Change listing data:
----

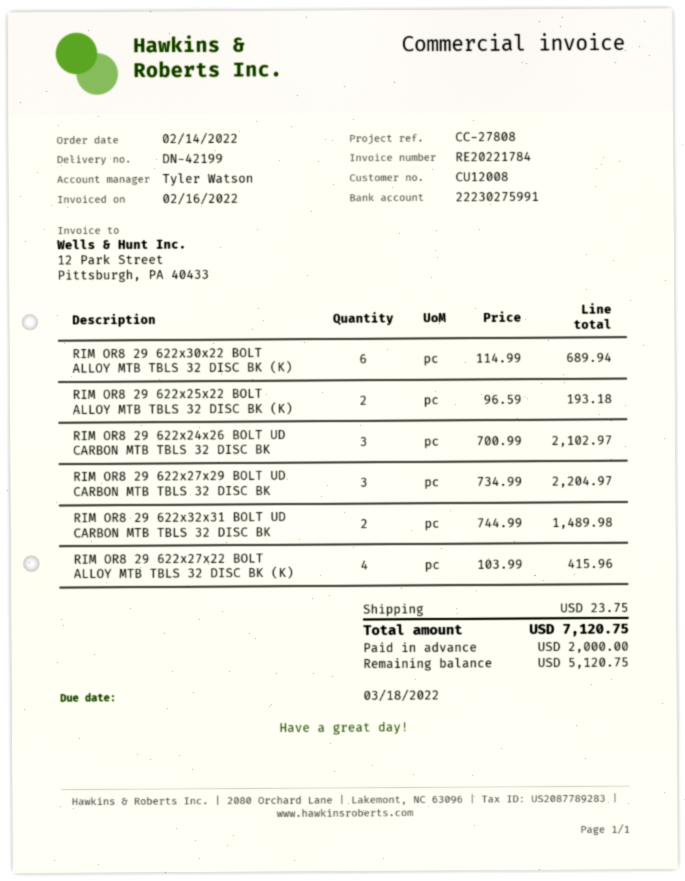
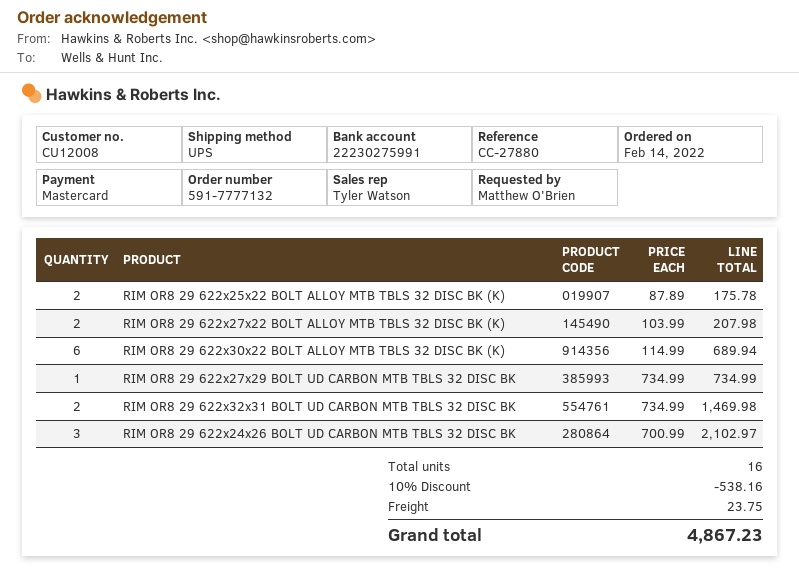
reference: CC-27808 -> CC-27880
RIM OR8 29 622x25x22 BOLT ALLOY MTB TBLS 32 DISC BK (K): 2 x 96.59 = 193.18 -> 2 x 87.89 = 175.78
RIM OR8 29 622x27x29 BOLT UD CARBON MTB TBLS 32 DISC BK: 3 x 734.99 = 2204.97 -> 1 x 734.99 = 734.99
RIM OR8 29 622x32x31 BOLT UD CARBON MTB TBLS 32 DISC BK: 2 x 744.99 = 1489.98 -> 2 x 734.99 = 1469.98
RIM OR8 29 622x27x22 BOLT ALLOY MTB TBLS 32 DISC BK (K): 4 x 103.99 = 415.96 -> 2 x 103.99 = 207.98
discount: none -> 10% = 538.16
total: 7120.75 -> 4867.23

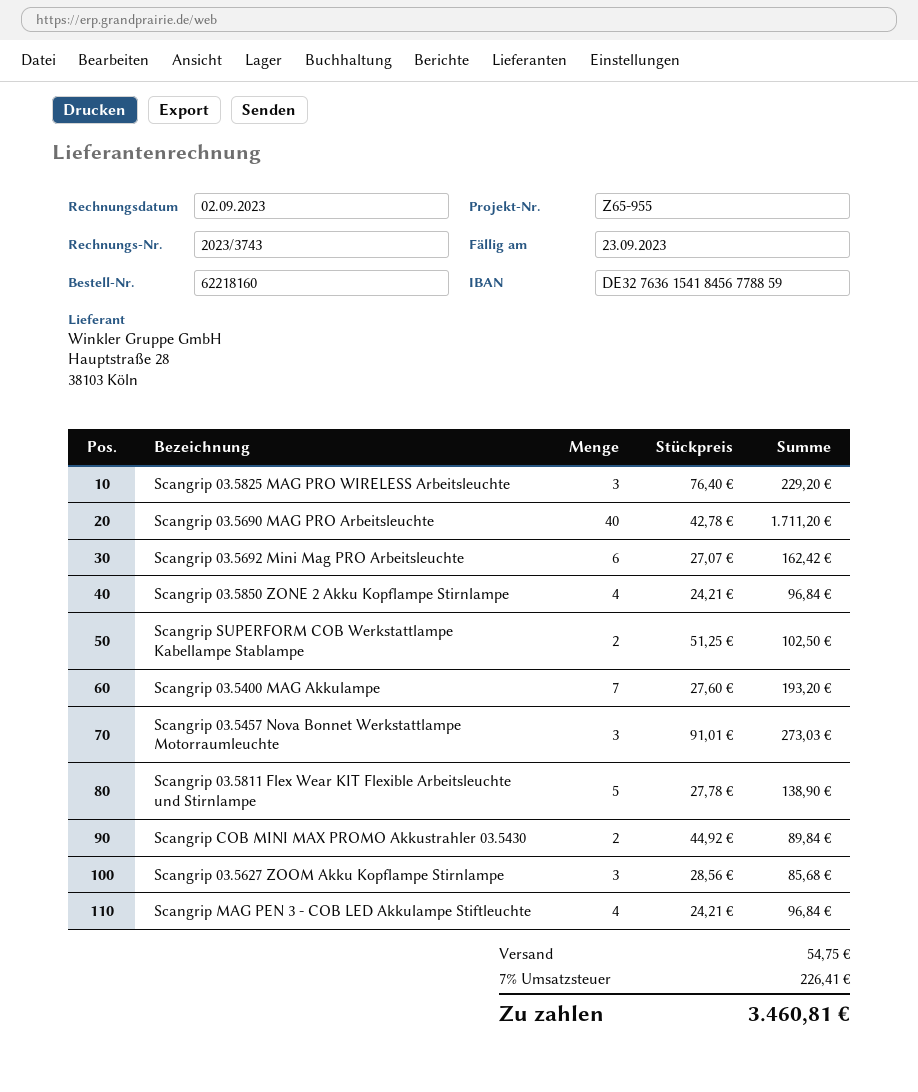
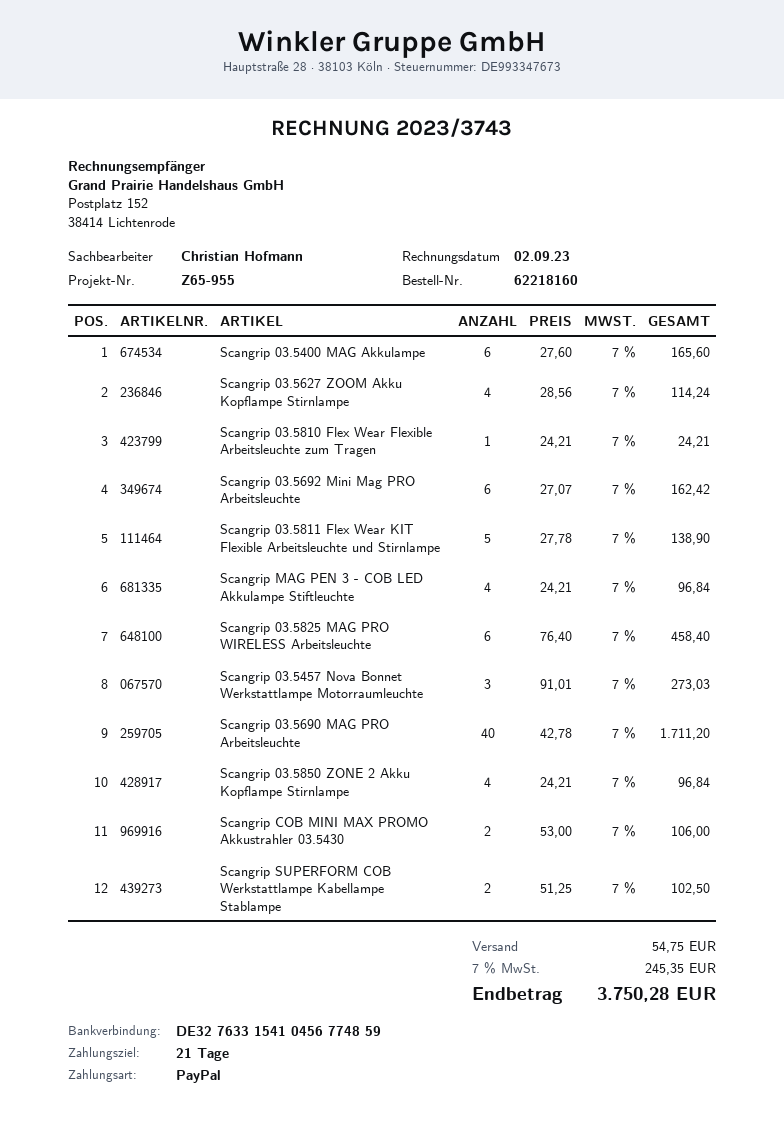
bank account: DE32763615418456778859 -> DE32763315410456774859
Scangrip 03.5825 MAG PRO WIRELESS Arbeitsleuchte: 3 x 76.40 = 229.20 -> 6 x 76.40 = 458.40
Scangrip 03.5400 MAG Akkulampe: 7 x 27.60 = 193.20 -> 6 x 27.60 = 165.60
Scangrip COB MINI MAX PROMO Akkustrahler 03.5430: 2 x 44.92 = 89.84 -> 2 x 53.00 = 106.00
Scangrip 03.5627 ZOOM Akku Kopflampe Stirnlampe: 3 x 28.56 = 85.68 -> 4 x 28.56 = 114.24
Scangrip 03.5810 Flex Wear Flexible Arbeitsleuchte zum Tragen: none -> 1 x 24.21 = 24.21
tax: 7% = 226.41 -> 7% = 245.35
total: 3460.81 -> 3750.28

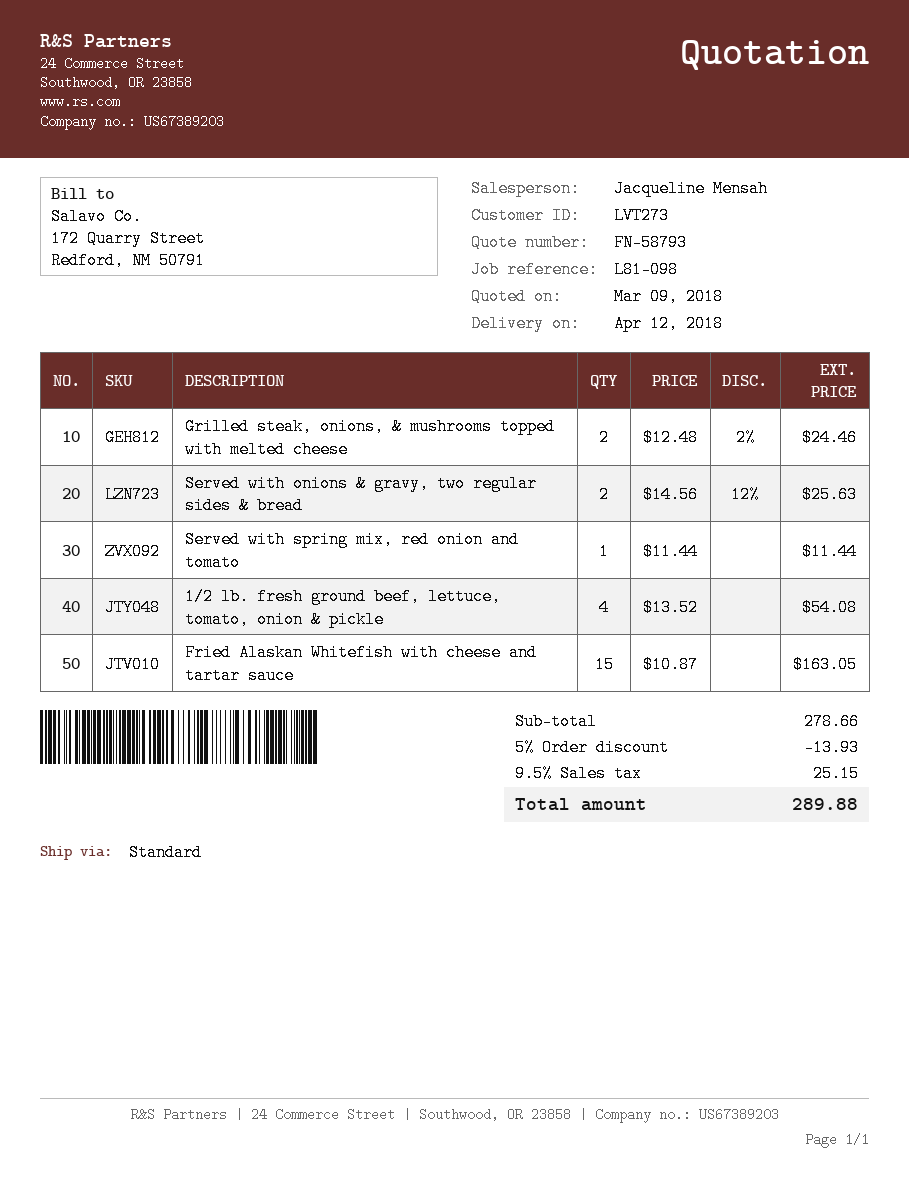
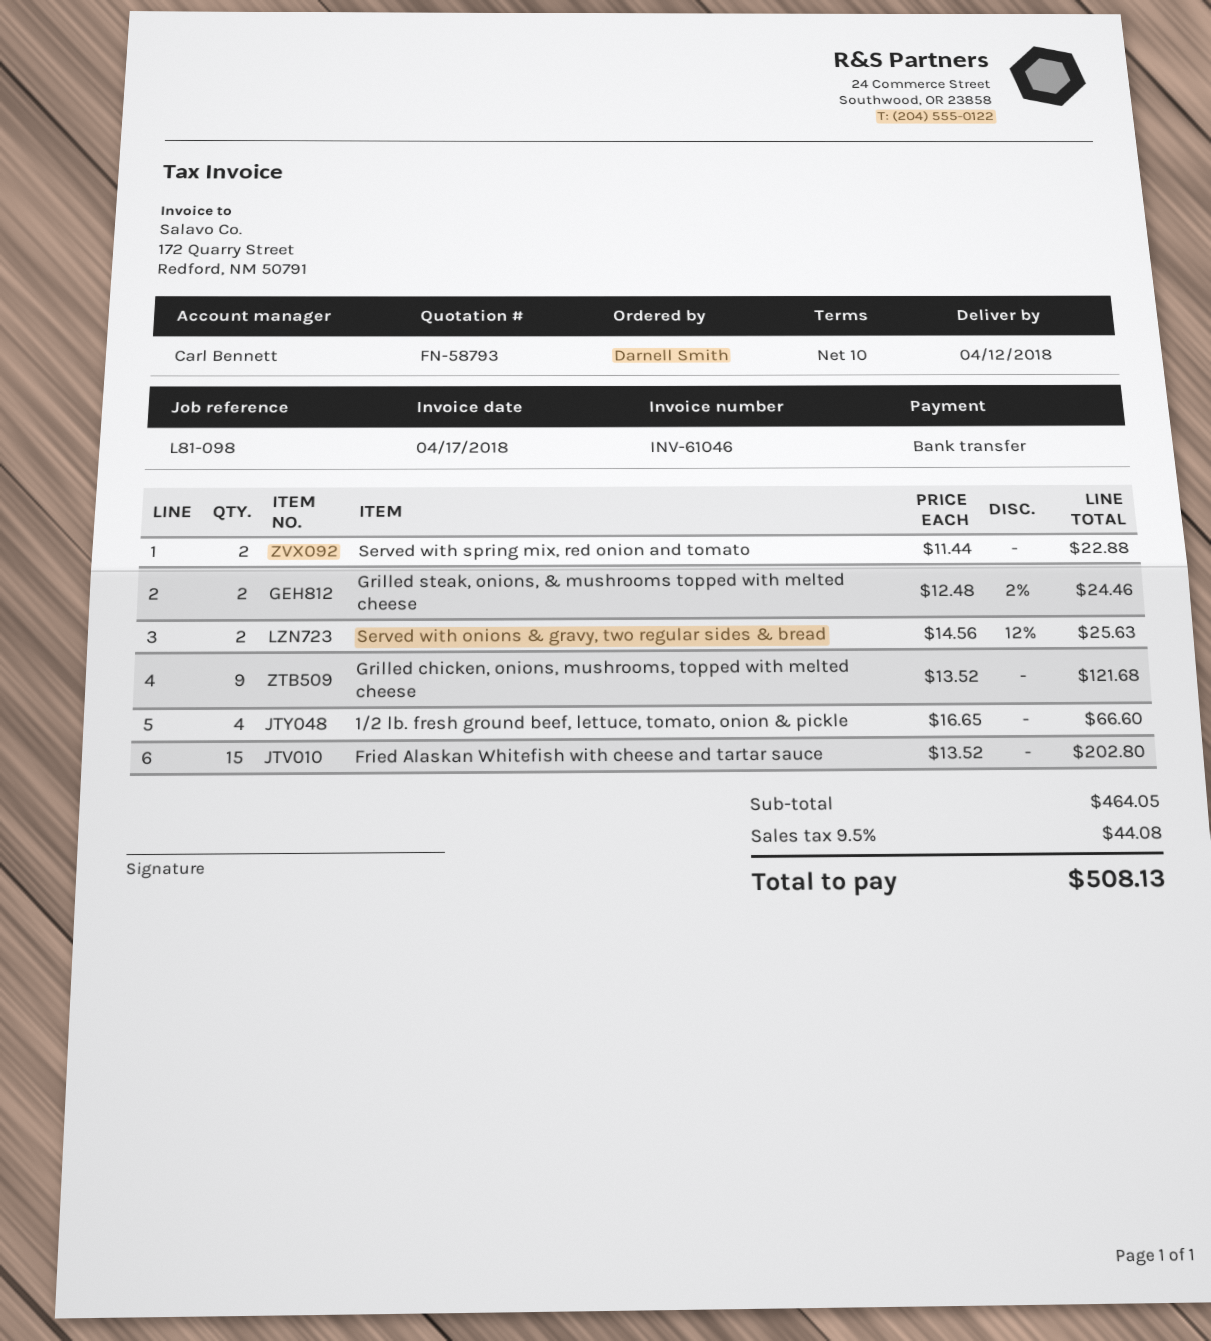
sales rep: Jacqueline Mensah -> Carl Bennett
Served with spring mix, red onion and tomato: 1 x 11.44 = 11.44 -> 2 x 11.44 = 22.88
1/2 lb. fresh ground beef, lettuce, tomato, onion & pickle: 4 x 13.52 = 54.08 -> 4 x 16.65 = 66.60
Fried Alaskan Whitefish with cheese and tartar sauce: 15 x 10.87 = 163.05 -> 15 x 13.52 = 202.80
Grilled chicken, onions, mushrooms, topped with melted cheese: none -> 9 x 13.52 = 121.68
subtotal: 278.66 -> 464.05
discount: 5% = 13.93 -> none
tax: 9.5% = 25.15 -> 9.5% = 44.08
total: 289.88 -> 508.13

----

**EXERCISE REQUIREMENTS**
Both the line containing "Scangrip 03.5400 MAG" and the line containing "tax: 7% = 226.41 -> 7% = 245.35" belong in the answer. Print them and every line above that falls between them exactly, and no others.

**ANSWER SPACE**
Scangrip 03.5400 MAG Akkulampe: 7 x 27.60 = 193.20 -> 6 x 27.60 = 165.60
Scangrip COB MINI MAX PROMO Akkustrahler 03.5430: 2 x 44.92 = 89.84 -> 2 x 53.00 = 106.00
Scangrip 03.5627 ZOOM Akku Kopflampe Stirnlampe: 3 x 28.56 = 85.68 -> 4 x 28.56 = 114.24
Scangrip 03.5810 Flex Wear Flexible Arbeitsleuchte zum Tragen: none -> 1 x 24.21 = 24.21
tax: 7% = 226.41 -> 7% = 245.35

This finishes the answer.